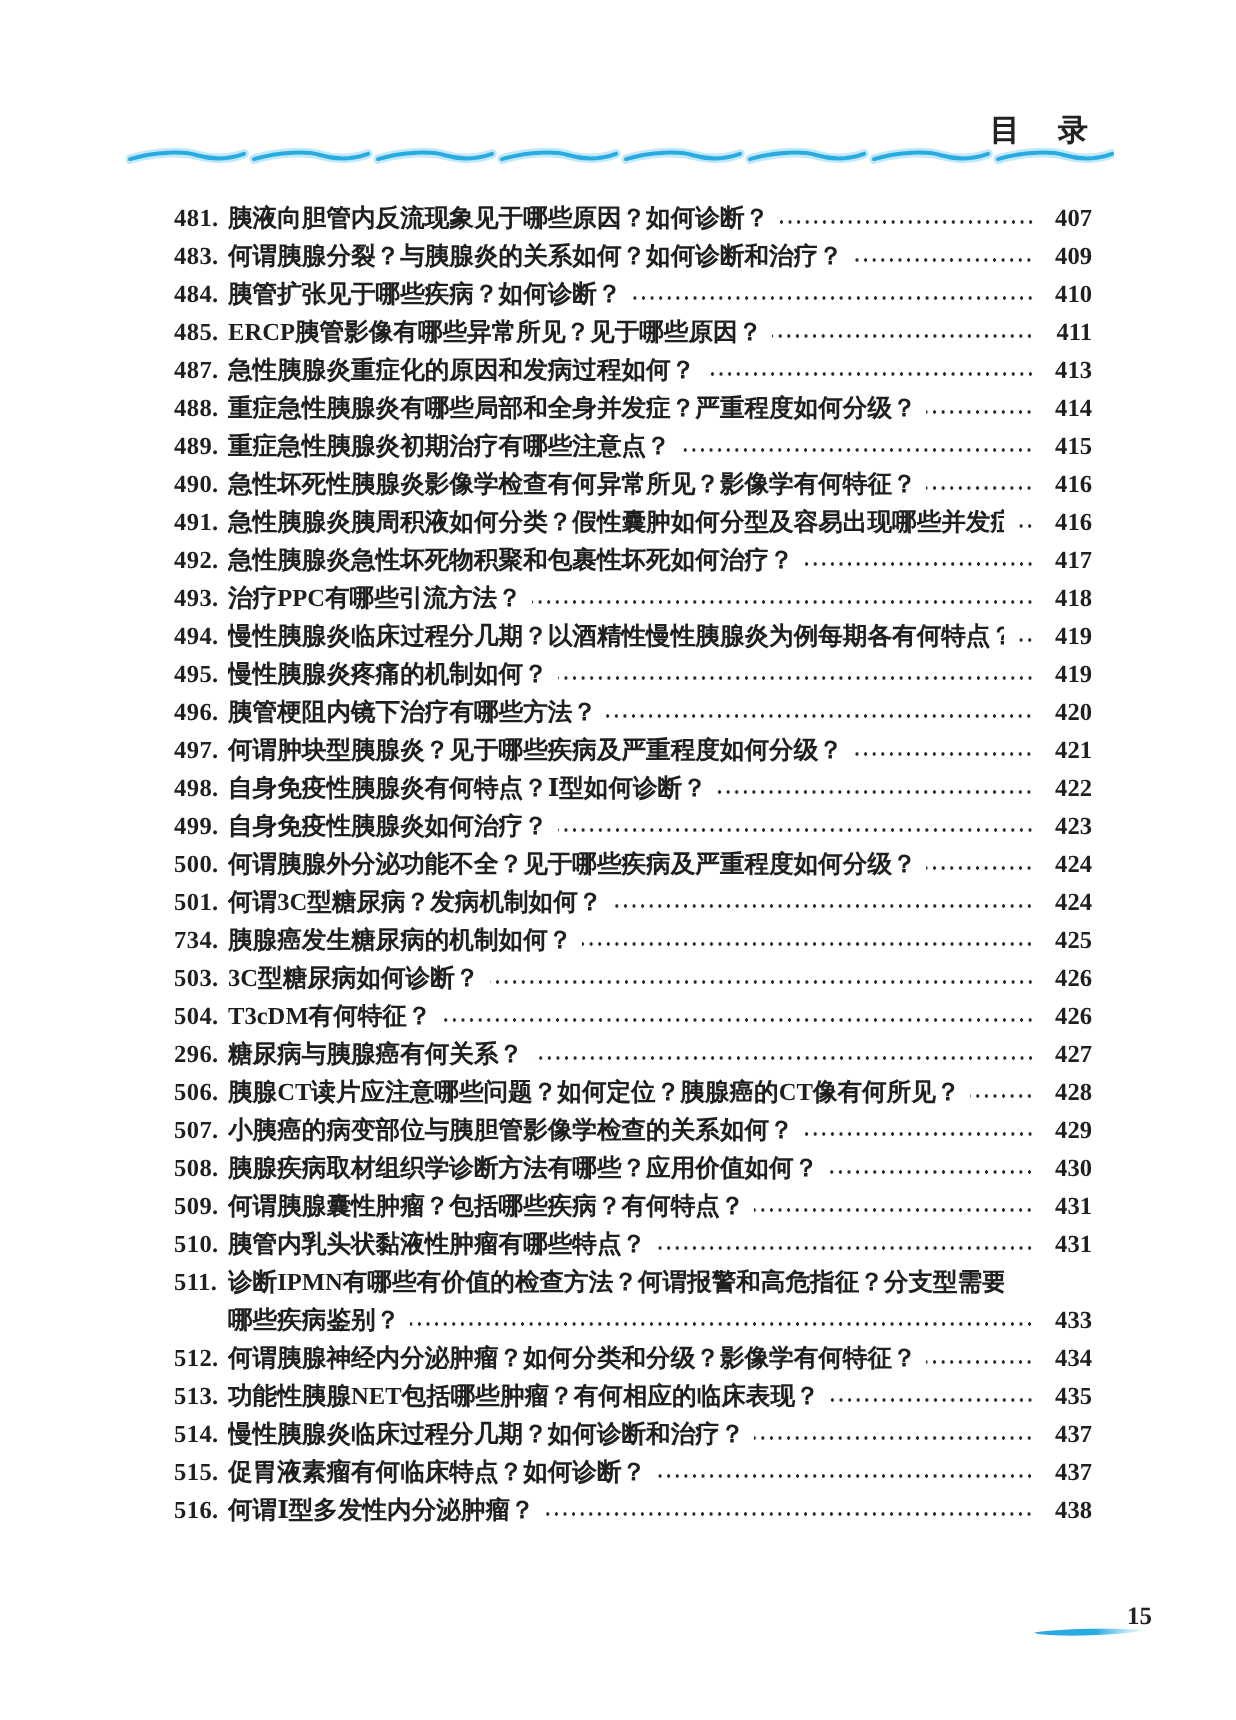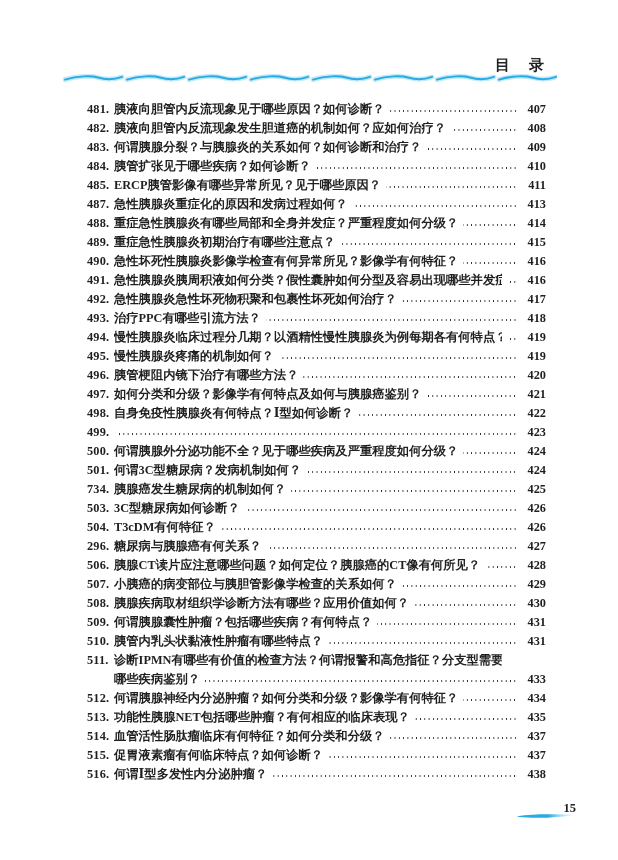--- a/index.html
+++ b/index.html
@@ -82,12 +82,6 @@
     <span class="page-no">407</span>
   </li>
 
-  <li class="toc-line">
-    <span class="num">482.</span>
-    <span class="txt">胰液向胆管内反流现象发生胆道癌的机制如何？应如何治疗？</span>
-    <span class="leader"></span>
-    <span class="page-no">408</span>
-  </li>
 
   <li class="toc-line">
     <span class="num">483.</span>

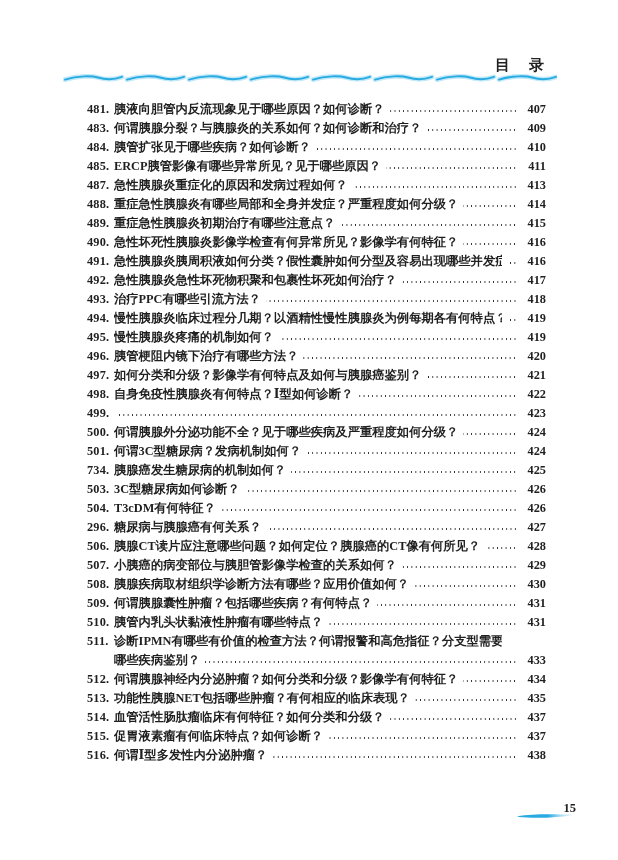--- a/index.html
+++ b/index.html
@@ -177,7 +177,7 @@
 
   <li class="toc-line">
     <span class="num">497.</span>
-    <span class="txt">如何分类和分级？影像学有何特点及如何与胰腺癌鉴别？</span>
+    <span class="txt">何谓肿块型胰腺炎？见于哪些疾病及严重程度如何分级？</span>
     <span class="leader"></span>
     <span class="page-no">421</span>
   </li>

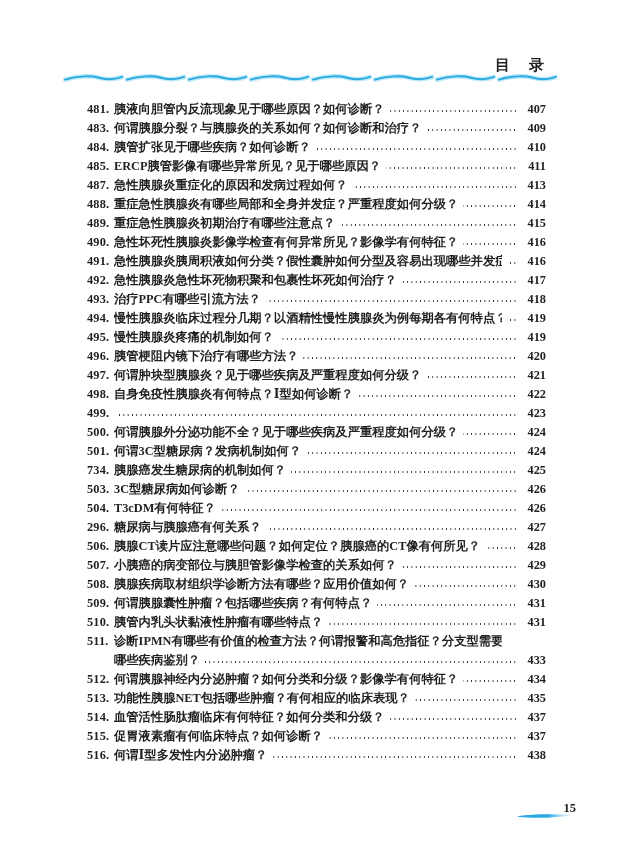--- a/index.html
+++ b/index.html
@@ -191,6 +191,7 @@
 
   <li class="toc-line">
     <span class="num">499.</span>
+    <span class="txt">自身免疫性胰腺炎如何治疗？</span>
     <span class="leader"></span>
     <span class="page-no">423</span>
   </li>

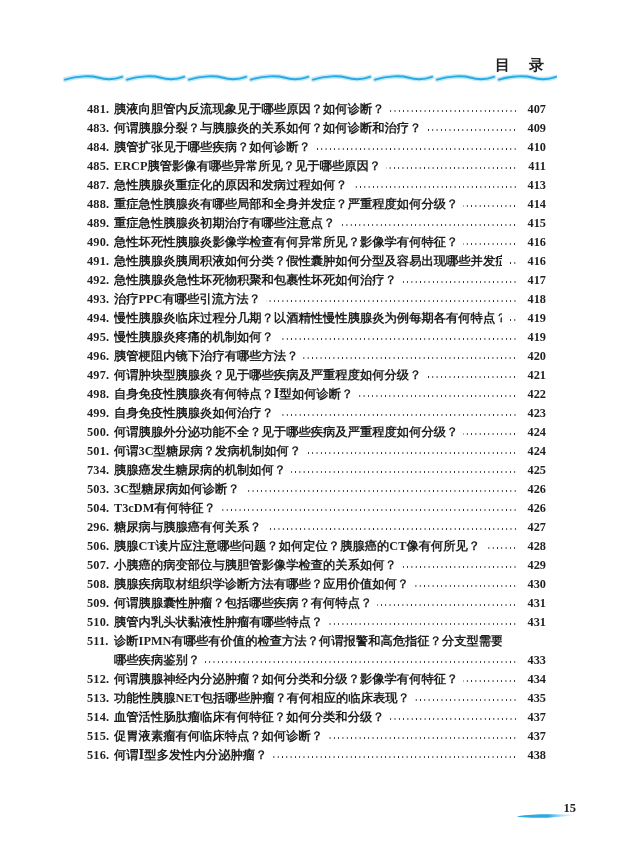--- a/index.html
+++ b/index.html
@@ -303,7 +303,7 @@
 
   <li class="toc-line">
     <span class="num">514.</span>
-    <span class="txt">血管活性肠肽瘤临床有何特征？如何分类和分级？</span>
+    <span class="txt">慢性胰腺炎临床过程分几期？如何诊断和治疗？</span>
     <span class="leader"></span>
     <span class="page-no">437</span>
   </li>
--- --- ---
## WHAT TO DO
The entries above are to be printed again word for word, with every picture removed.

## ANSWER BOX
--- a/index.html
+++ b/index.html
@@ -82,12 +82,6 @@
     <span class="page-no">407</span>
   </li>
 
-  <li class="toc-line">
-    <span class="num">482.</span>
-    <span class="txt">胰液向胆管内反流现象发生胆道癌的机制如何？应如何治疗？</span>
-    <span class="leader"></span>
-    <span class="page-no">408</span>
-  </li>
 
   <li class="toc-line">
     <span class="num">483.</span>

--- a/index.html
+++ b/index.html
@@ -177,7 +177,7 @@
 
   <li class="toc-line">
     <span class="num">497.</span>
-    <span class="txt">如何分类和分级？影像学有何特点及如何与胰腺癌鉴别？</span>
+    <span class="txt">何谓肿块型胰腺炎？见于哪些疾病及严重程度如何分级？</span>
     <span class="leader"></span>
     <span class="page-no">421</span>
   </li>

--- a/index.html
+++ b/index.html
@@ -191,6 +191,7 @@
 
   <li class="toc-line">
     <span class="num">499.</span>
+    <span class="txt">自身免疫性胰腺炎如何治疗？</span>
     <span class="leader"></span>
     <span class="page-no">423</span>
   </li>

--- a/index.html
+++ b/index.html
@@ -303,7 +303,7 @@
 
   <li class="toc-line">
     <span class="num">514.</span>
-    <span class="txt">血管活性肠肽瘤临床有何特征？如何分类和分级？</span>
+    <span class="txt">慢性胰腺炎临床过程分几期？如何诊断和治疗？</span>
     <span class="leader"></span>
     <span class="page-no">437</span>
   </li>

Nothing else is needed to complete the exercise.